BEGIN Provided material

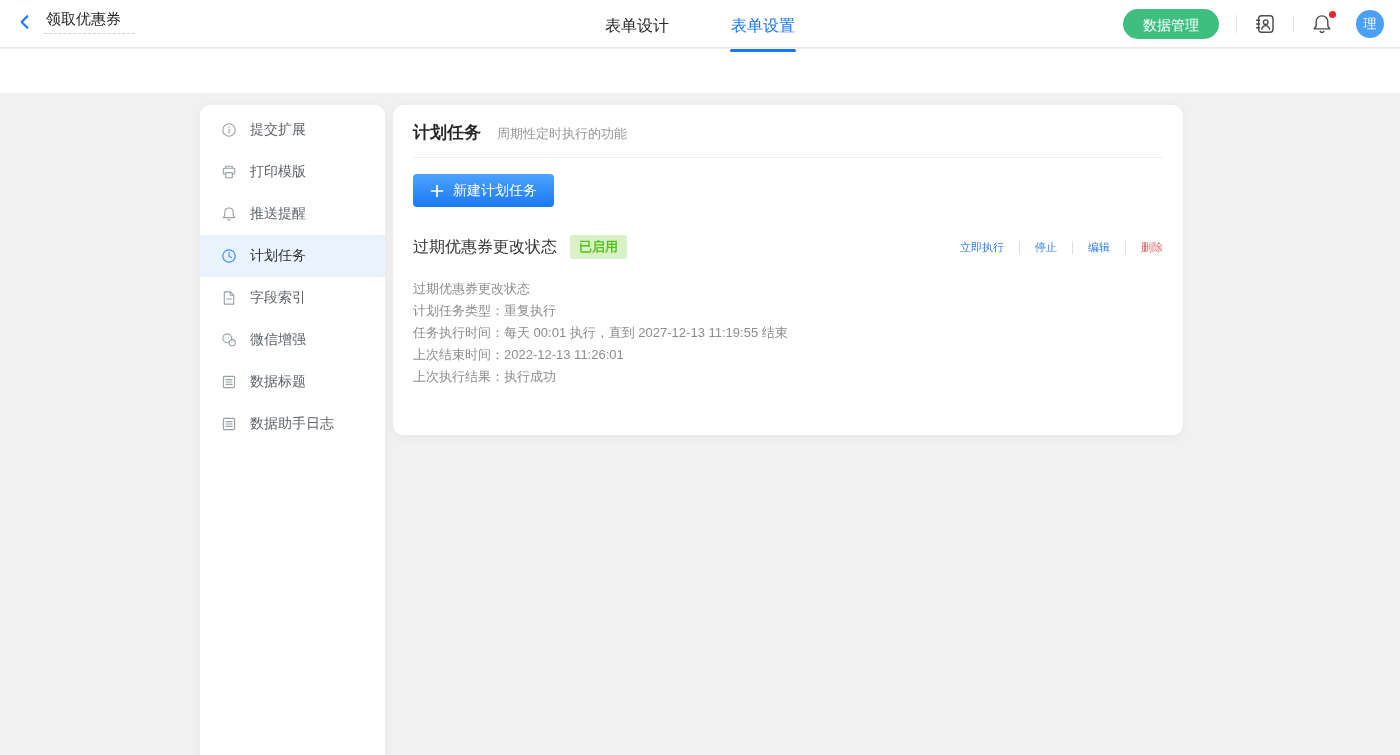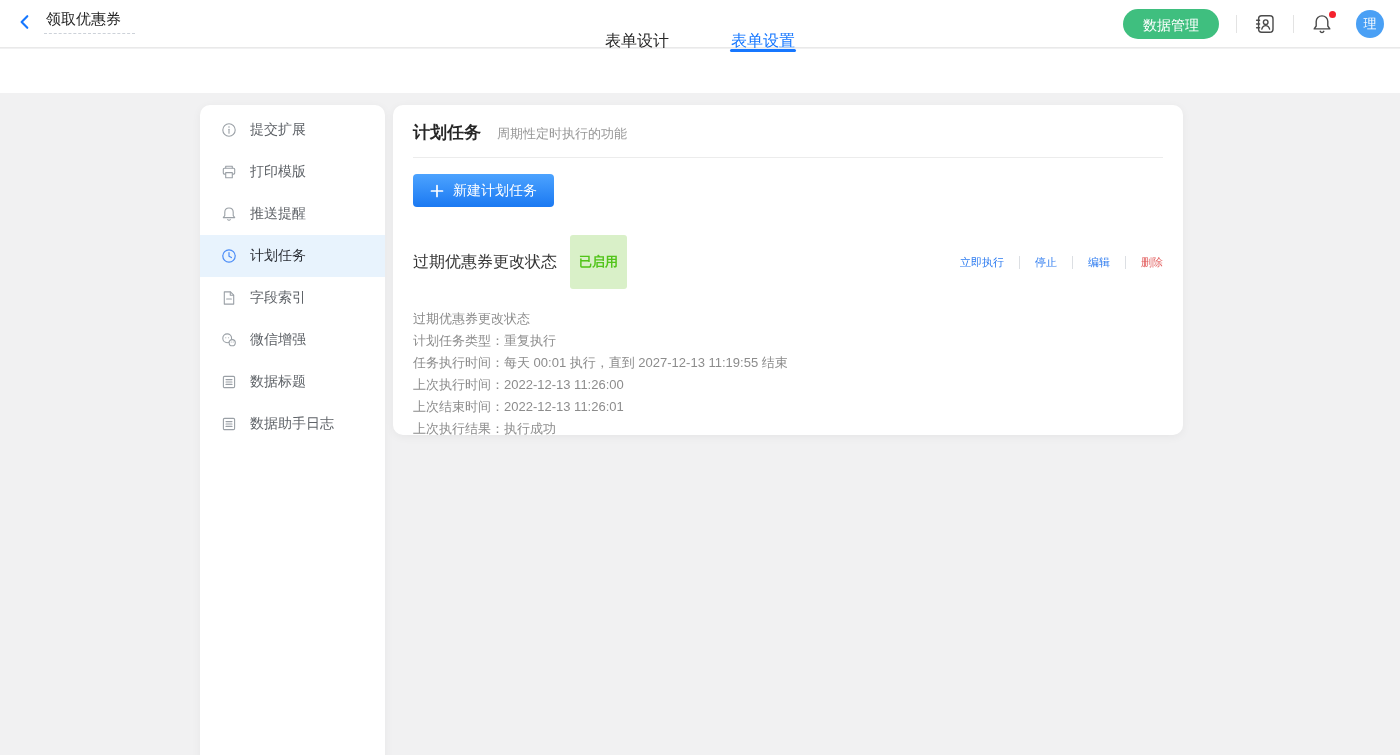--- a/index.html
+++ b/index.html
@@ -13,7 +13,7 @@
   .back { color: #1677ff; display: flex; cursor: pointer; }
   .form-title { font-size: 15px; color: #262626; padding: 0 14px 4px 2px; border-bottom: 1px dashed #cdd2d9; cursor: text; }
 
-  .tabs { position: absolute; left: 50%; transform: translateX(-50%); top: 0; height: 52px; display: flex; gap: 62px; align-items: flex-end; }
+  .tabs { position: absolute; left: 50%; transform: translateX(-50%); top: 0; height: 52px; display: flex; gap: 62px; }
   .tab { position: relative; display: flex; align-items: center; font-size: 16px; color: #262626; cursor: pointer; }
   .tab.active { color: #1677ff; }
   .tab.active::after { content: ""; position: absolute; left: -1px; right: -1px; bottom: 0; height: 3px;

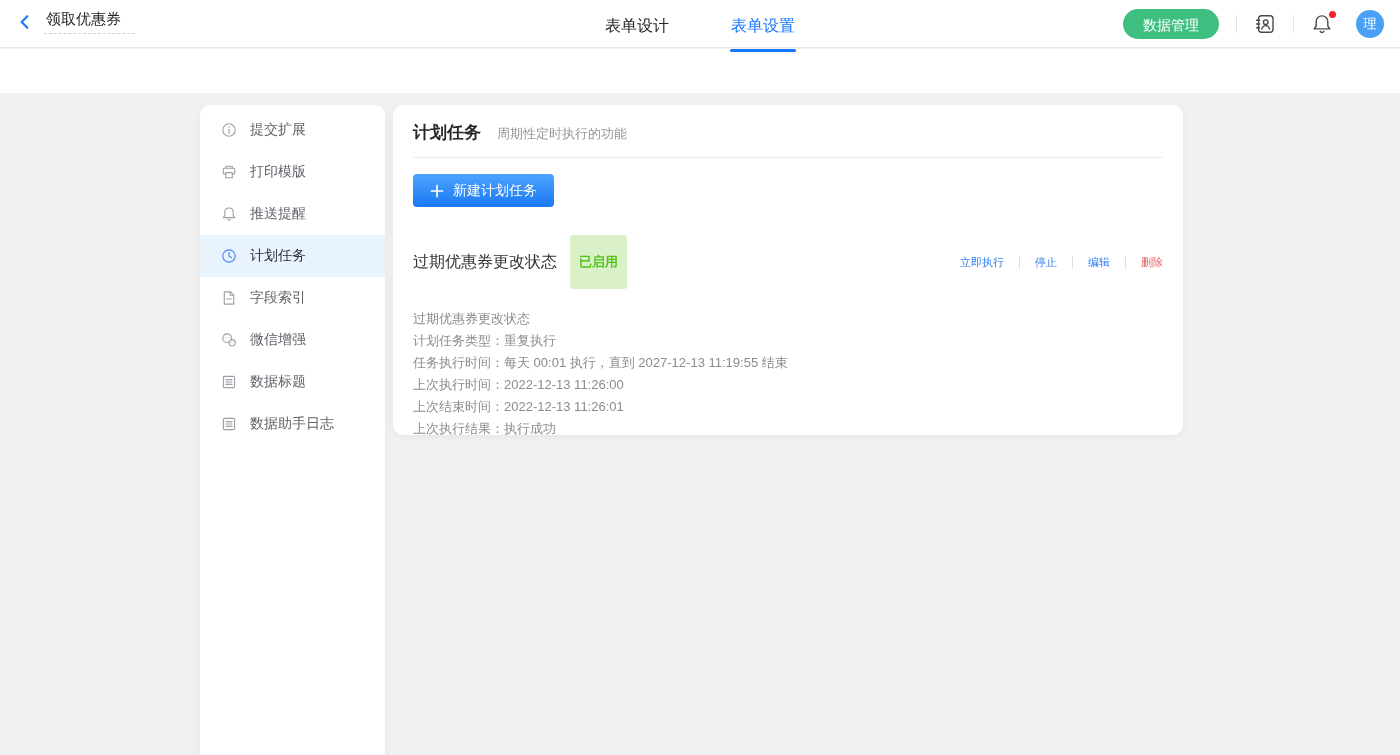--- a/index.html
+++ b/index.html
@@ -56,7 +56,7 @@
   .task-row { display: flex; align-items: center; justify-content: space-between; }
   .task-left { display: flex; align-items: center; gap: 13px; }
   .task-name { font-size: 16px; color: #333; }
-  .badge { background: #d9f0c8; color: #52c41a; font-size: 13px; padding: 18px 9px; border-radius: 3px; font-weight: 600; }
+  .badge { background: #d9f0c8; color: #52c41a; font-size: 13px; padding: 3px 9px; border-radius: 3px; font-weight: 600; }
   .task-actions { display: flex; align-items: center; font-size: 11px; }
   .task-actions a { color: #2e7cf0; cursor: pointer; text-decoration: none; }
   .task-actions a.danger { color: #e25d5d; }

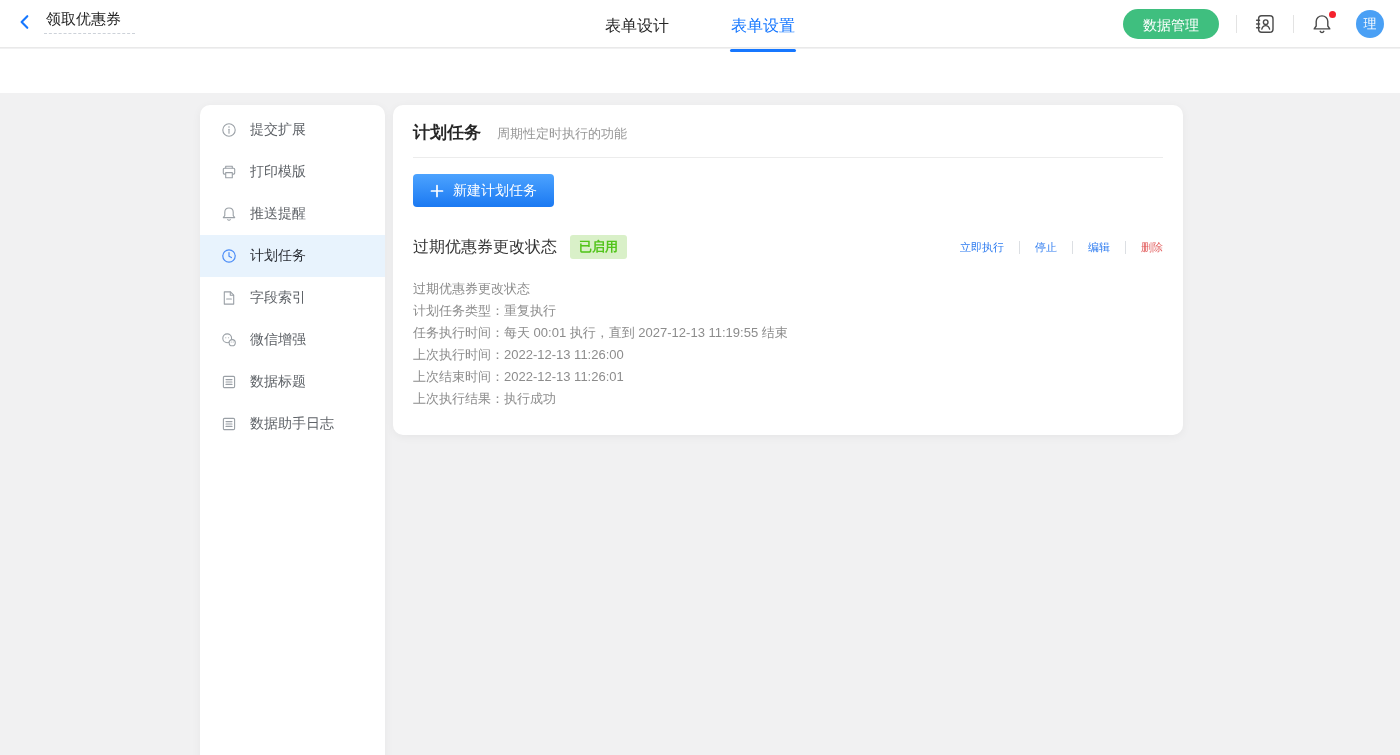--- a/index.html
+++ b/index.html
@@ -227,7 +227,6 @@
           <div>过期优惠券更改状态</div>
           <div>计划任务类型：重复执行</div>
           <div>任务执行时间：每天 00:01 执行，直到 2027-12-13 11:19:55 结束</div>
-          <div>上次执行时间：2022-12-13 11:26:00</div>
           <div>上次结束时间：2022-12-13 11:26:01</div>
           <div>上次执行结果：执行成功</div>
         </div>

END Provided material

**Task requirements:**
All records above should be duplicated exactly, with the pictures omitted.

**Expected answer:**
--- a/index.html
+++ b/index.html
@@ -13,7 +13,7 @@
   .back { color: #1677ff; display: flex; cursor: pointer; }
   .form-title { font-size: 15px; color: #262626; padding: 0 14px 4px 2px; border-bottom: 1px dashed #cdd2d9; cursor: text; }
 
-  .tabs { position: absolute; left: 50%; transform: translateX(-50%); top: 0; height: 52px; display: flex; gap: 62px; align-items: flex-end; }
+  .tabs { position: absolute; left: 50%; transform: translateX(-50%); top: 0; height: 52px; display: flex; gap: 62px; }
   .tab { position: relative; display: flex; align-items: center; font-size: 16px; color: #262626; cursor: pointer; }
   .tab.active { color: #1677ff; }
   .tab.active::after { content: ""; position: absolute; left: -1px; right: -1px; bottom: 0; height: 3px;

--- a/index.html
+++ b/index.html
@@ -56,7 +56,7 @@
   .task-row { display: flex; align-items: center; justify-content: space-between; }
   .task-left { display: flex; align-items: center; gap: 13px; }
   .task-name { font-size: 16px; color: #333; }
-  .badge { background: #d9f0c8; color: #52c41a; font-size: 13px; padding: 18px 9px; border-radius: 3px; font-weight: 600; }
+  .badge { background: #d9f0c8; color: #52c41a; font-size: 13px; padding: 3px 9px; border-radius: 3px; font-weight: 600; }
   .task-actions { display: flex; align-items: center; font-size: 11px; }
   .task-actions a { color: #2e7cf0; cursor: pointer; text-decoration: none; }
   .task-actions a.danger { color: #e25d5d; }

--- a/index.html
+++ b/index.html
@@ -227,7 +227,6 @@
           <div>过期优惠券更改状态</div>
           <div>计划任务类型：重复执行</div>
           <div>任务执行时间：每天 00:01 执行，直到 2027-12-13 11:19:55 结束</div>
-          <div>上次执行时间：2022-12-13 11:26:00</div>
           <div>上次结束时间：2022-12-13 11:26:01</div>
           <div>上次执行结果：执行成功</div>
         </div>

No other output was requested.